**Your objective**
Restate the lines exactly, starting at the line that contains "- Catalysts Considered" and finishing with the final line of the records.

**Supplied entries**
■ ■ ■ ■ ■ ■ ■

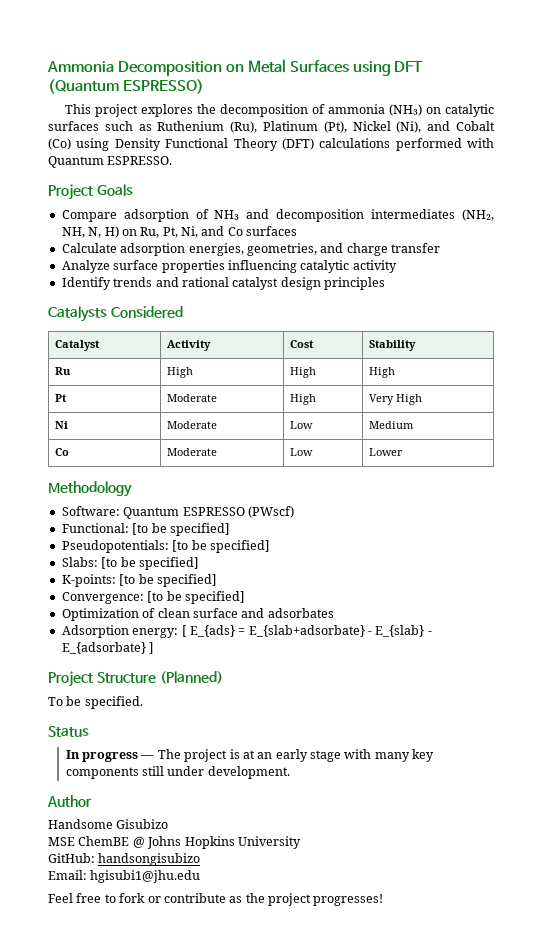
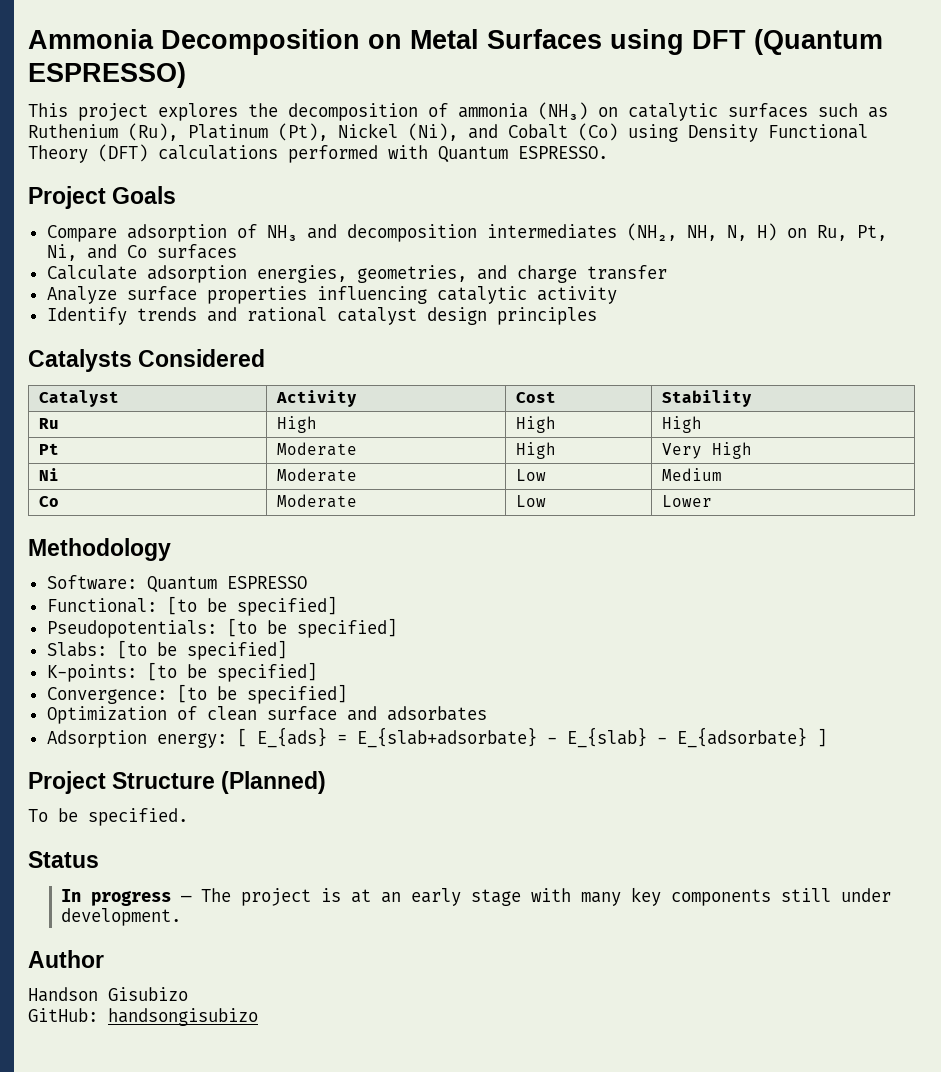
- Software: Quantum ESPRESSO (PWscf)
+ Software: Quantum ESPRESSO
- Handsome Gisubizo
+ Handson Gisubizo
- MSE ChemBE @ Johns Hopkins University
  GitHub: handsongisubizo
- Email: hgisubi1@jhu.edu
- Feel free to fork or contribute as the project progresses!

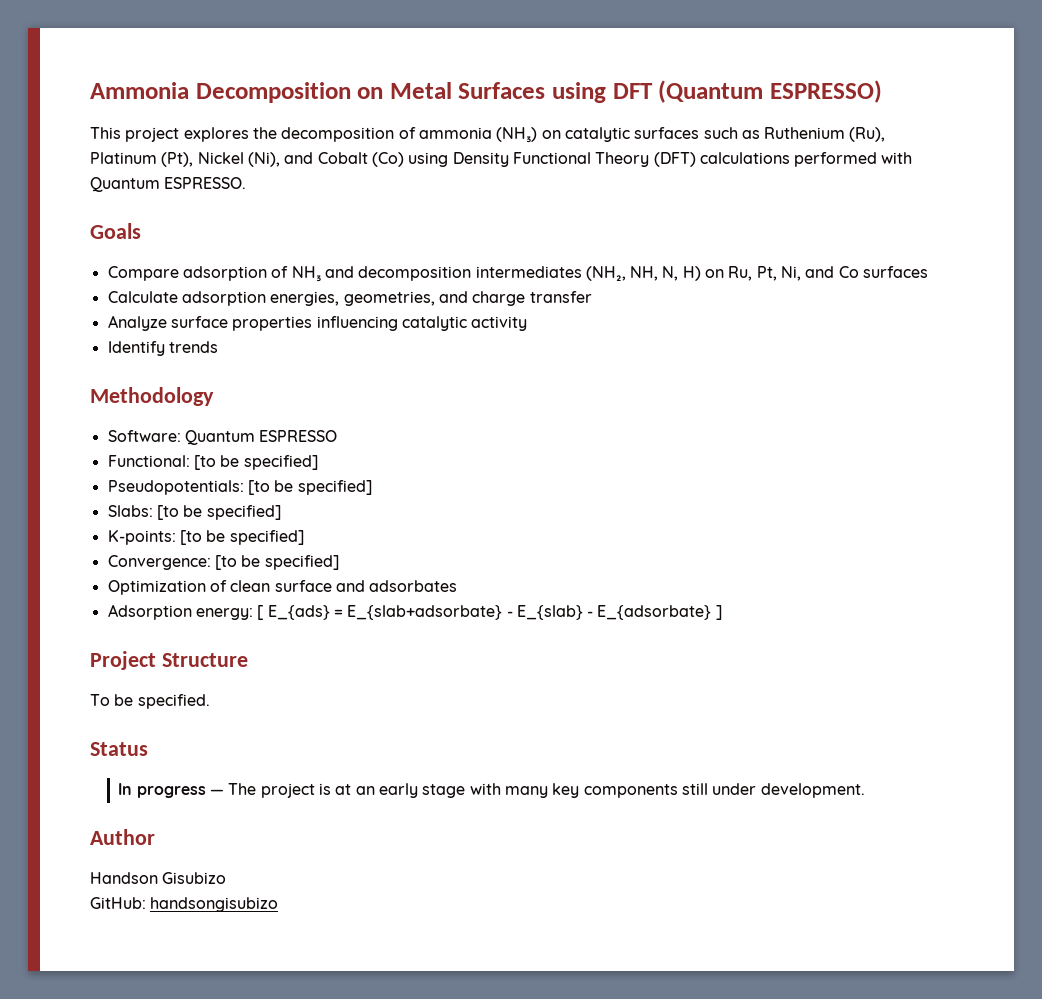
- Project Goals
+ Goals
- Identify trends and rational catalyst design principles
- Catalysts Considered
- Catalyst | Activity | Cost | Stability
- Ru | High | High | High
- Pt | Moderate | High | Very High
- Ni | Moderate | Low | Medium
- Co | Moderate | Low | Lower
+ Identify trends
- Project Structure (Planned)
+ Project Structure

■ ■ ■ ■ ■ ■ ■

**Problem solution**
- Catalysts Considered
- Catalyst | Activity | Cost | Stability
- Ru | High | High | High
- Pt | Moderate | High | Very High
- Ni | Moderate | Low | Medium
- Co | Moderate | Low | Lower
+ Identify trends
- Project Structure (Planned)
+ Project Structure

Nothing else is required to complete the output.